The power of roads is unquestionable: by following them we can reach new destinations, along the journey we may meet different people and live unexpected and memorable adventures.
Hussein Chalayn explored the theme of the road in his A/W 2010 collection inspired by a trip to the States, while the German Autobahn made an appearance in his A/W 16 womenswear collection. For his A/W 18 menswear collection the designer travelled instead along Boulevard Périphérique.
The ring-shaped Boulevard Périphérique – also known as "Périph" – is a controlled-access dual-carriageway surrounding Paris. Its construction started in the late '50s on the former site of the Thiers Wall (the last remaining of the city walls of Paris). Destruction of the latter in the 1920s had left a ring of vacant land surrounding Paris, which at first was claimed by slums and squatters.
The Boulevard was planned along this land to alleviate traffic congestion, but, finished in 1973, this multiple-lane controlled access road soon became the busiest road in France.
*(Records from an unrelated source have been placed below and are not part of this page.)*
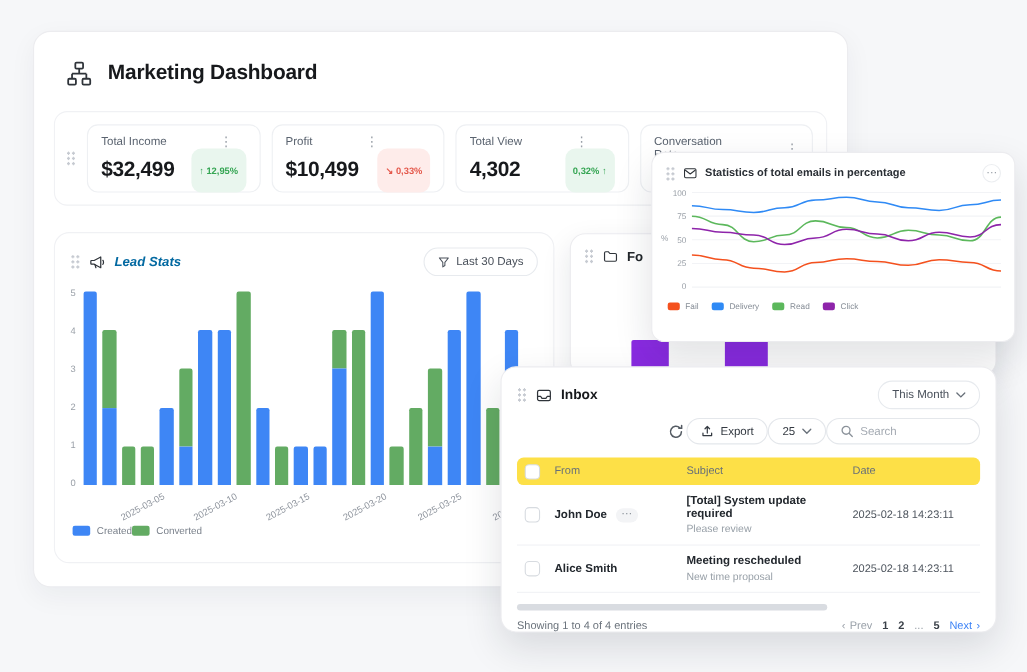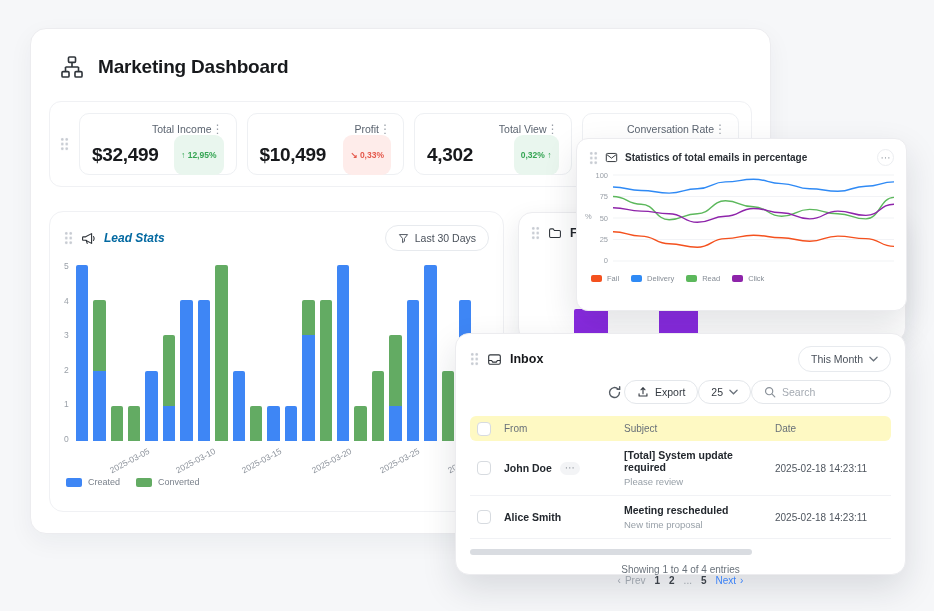--- a/index.html
+++ b/index.html
@@ -17,7 +17,7 @@
   
   .stats-row{position:absolute;left:18px;top:72px;right:18px;height:86px;border:1px solid #f0f1f4;border-radius:12px;display:flex;align-items:center;gap:10px;padding:0 12px 0 10px;background:#fff;}
   .stat{flex:1;border:1px solid #eef0f3;border-radius:10px;padding:9px 12px;height:62px;display:flex;flex-direction:column;justify-content:space-between;background:#fff;}
-  .stat-top{display:flex;justify-content:flex-end;align-items:center;}
+  .stat-top{display:flex;justify-content:flex-start;align-items:center;gap:48px;}
   .stat-label{font-size:10.5px;color:#5b6470;}
   .stat-bottom{display:flex;justify-content:space-between;align-items:center;}
   .stat-value{font-size:19px;font-weight:700;letter-spacing:-.3px;color:#17191c;}

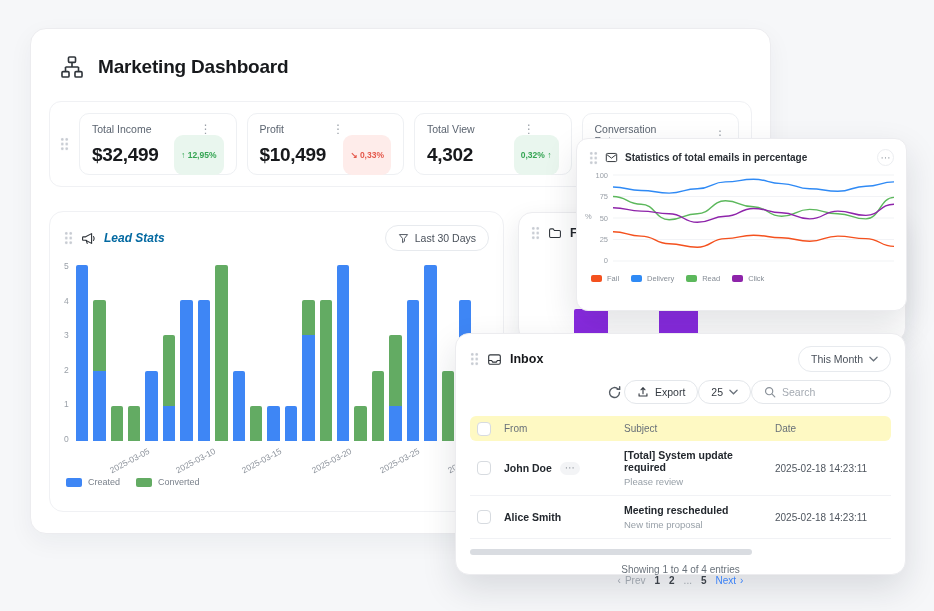--- a/index.html
+++ b/index.html
@@ -49,7 +49,7 @@
   .pbar1{left:55px;width:34px;height:32px;}
   .pbar2{left:140px;width:39px;height:39px;}
   
-  .email{left:576px;top:138px;width:331px;height:173px;border-radius:12px;z-index:3;}
+  .email{left:592px;top:138px;width:331px;height:173px;border-radius:12px;z-index:3;}
   .email-head{display:flex;align-items:center;gap:7px;padding:10px 12px 2px;}
   .email-title{font-size:10px;font-weight:700;color:#2a2f35;}
   .more-btn{margin-left:auto;background:none;border:1px solid #eceef1;border-radius:50%;width:17px;height:17px;font-size:10px;line-height:14px;color:#9aa0a8;cursor:pointer;text-align:center;}

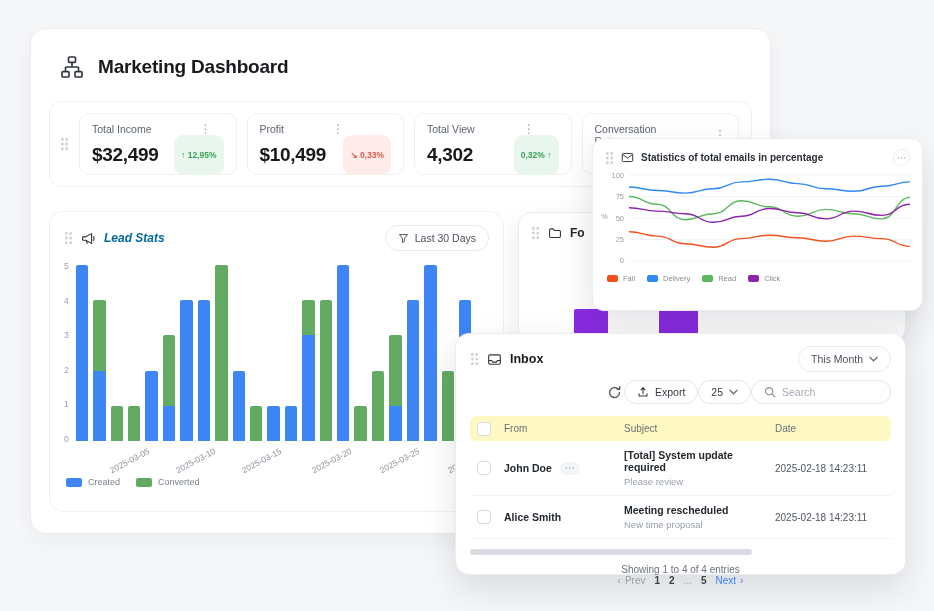--- a/index.html
+++ b/index.html
@@ -70,7 +70,7 @@
   .search-pill{width:140px;color:#a4aab2;cursor:text;}
   .table{margin:2px 14px 0;}
   .thead,.trow{display:grid;grid-template-columns:30px 120px 1fr 112px;align-items:center;}
-  .thead{background:#fef9c3;border-radius:6px;height:25px;font-size:10px;color:#687078;padding:0 4px;}
+  .thead{background:#fde047;border-radius:6px;height:25px;font-size:10px;color:#687078;padding:0 4px;}
   .trow{padding:8px 4px;border-bottom:1px solid #f1f2f5;cursor:pointer;}
   .cb{width:14px;height:14px;border:1.5px solid #d7dbe0;border-radius:4px;background:#fff;cursor:pointer;margin-left:3px;display:inline-block;}
   .from-cell{display:flex;align-items:center;gap:8px;font-size:10.5px;font-weight:700;color:#23282e;}

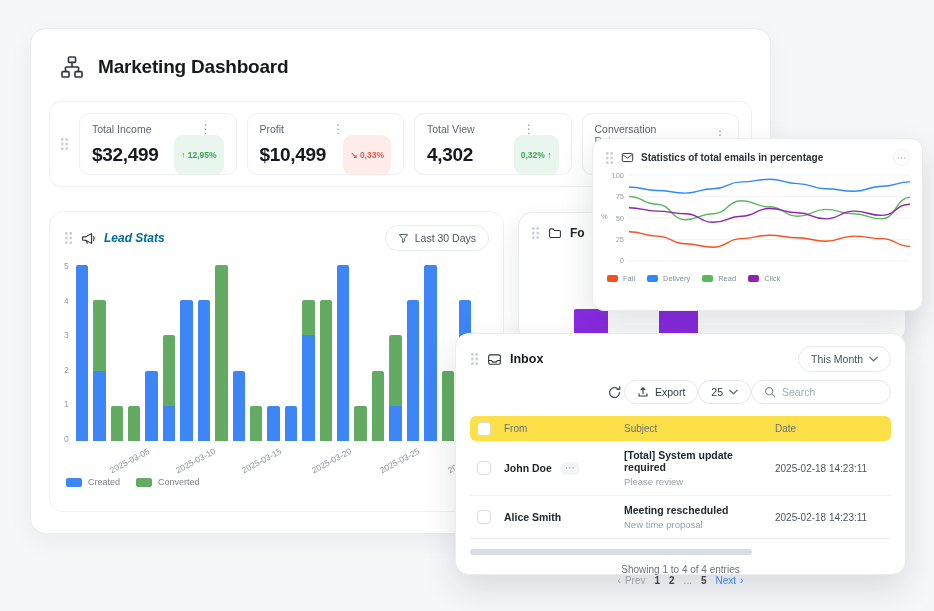--- a/index.html
+++ b/index.html
@@ -38,7 +38,7 @@
   .bcol i:first-child{border-radius:2px 2px 0 0;}
   .x-axis{position:relative;height:32px;}
   .x-axis span{position:absolute;top:5px;font-size:8.5px;color:#8d939c;white-space:nowrap;transform:rotate(-28deg);transform-origin:right top;}
-  .lead-legend{display:flex;gap:16px;padding:4px 16px;}
+  .lead-legend{display:flex;padding:4px 16px;}
   .li{display:inline-flex;align-items:center;gap:6px;font-size:9px;color:#7b828c;cursor:pointer;}
   .sw{width:16px;height:9px;border-radius:2px;display:inline-block;}
   

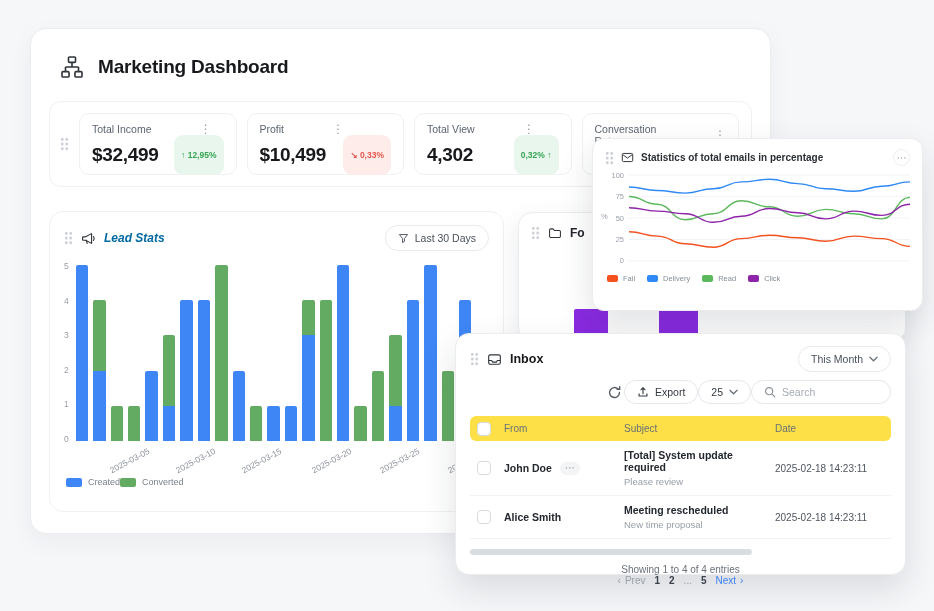--- a/index.html
+++ b/index.html
@@ -80,7 +80,7 @@
   .date{font-size:10px;color:#4e555e;}
   .hscroll{margin:10px 14px 0;height:6px;position:relative;}
   .thumb{position:absolute;left:0;top:0;height:6px;width:67%;background:#d9dce1;border-radius:3px;cursor:grab;}
-  .ifoot{display:flex;justify-content:space-between;align-items:center;padding:9px 14px;font-size:10px;color:#6a727b;flex-direction:column;}
+  .ifoot{display:flex;justify-content:space-between;align-items:flex-start;padding:9px 14px;font-size:10px;color:#6a727b;}
   .pager{display:flex;align-items:center;gap:9px;}
   .pg{color:#3a4048;font-weight:600;cursor:pointer;font-size:10px;}
   .pg.ellipsis{color:#9aa1a9;font-weight:400;cursor:default;}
Chalayan employed this inspiration on different levels of the collection. First of all it appeared in the patterns for some of the clothes: Chalayan covered one shoulder of his coats, jackets or shirts with a circular half-cape motif that evoked the ring-shaped Boulevard Périphérique, a tailored trick that maybe pointed at an imaginary round trip.
One black jacket was even lined with what looked like a gold foil strip that seemed to recreate the shape of the Périph.
Yet there was also a further and more conceptual meaning revolving around the Périphérique – the "intérieur Vs. extérieur" dichotomy.
The Périphérique consists of two concentric carriageways: the intérieur ("inner ring") and the extérieur ("outer ring"). Vehicles travel clockwise on the inner ring and counterclockwise on the outer ring. In the southern half of the highway, the "inner ring" is designated as the Périphérique Ouest ("Western Ring") as traffic flows westbound; the "outer ring" is calld Périphérique Est ("Eastern Ring") as traffic flows eastbound. In the northern half, these designations are reversed.
Besides, this concrete belt is a physical and psychological boundary: it cuts across the city passing through working-class neighbourhoods in north-east Paris, but in well-off areas it turns into an underground as a tunnel. In a nutshell, the road also divides the richer inner parts of the city and the suburbs or banlieues where Paris's immigrant population lives.
The collection replicated these dichotomies combining different tailored elements together and deconstructing and reassembling interior and exterior panels.
The semi-circles on the khaki or black jackets or coats could indeed be intepreted as motifs borrowed from one menswear design and applied to another and the collection also included shirts that looked unfinished, torn or incorporating irregular panels reaching the knees or an abstract blanket-like textile that hinted at North African patterns (while evoking the cinematic decorative elements from Chalayan's AW 15/16 collections).
All these designs hinted at displacement, immigration and integration, tensions that Chalayan already explored in previous designs such as his iconic circular wood table that could be transformed into a skirt (A/W 2000-01 collection) inspired by the news from Kosovo about people fleeing their houses in a rush during the war (and by his own experiences as a Turkish Cypriot living abroad).
As a whole the collection was stronger on outerwear (see the double-face cashmere topcoats) than on suits and separates, but the best point is that the garments could be used as social commentary or simply as wearable pieces.
It was interesting to see how during the menswear shows in London, while Vivienne Westwood attempted to deliver a more political message with a video and a lookbook, Chalayan looked at contemporary themes through his tailoring. Hopefully, we will see more issues unrelated to fashion and related to real life becoming a trend in the next runway shows.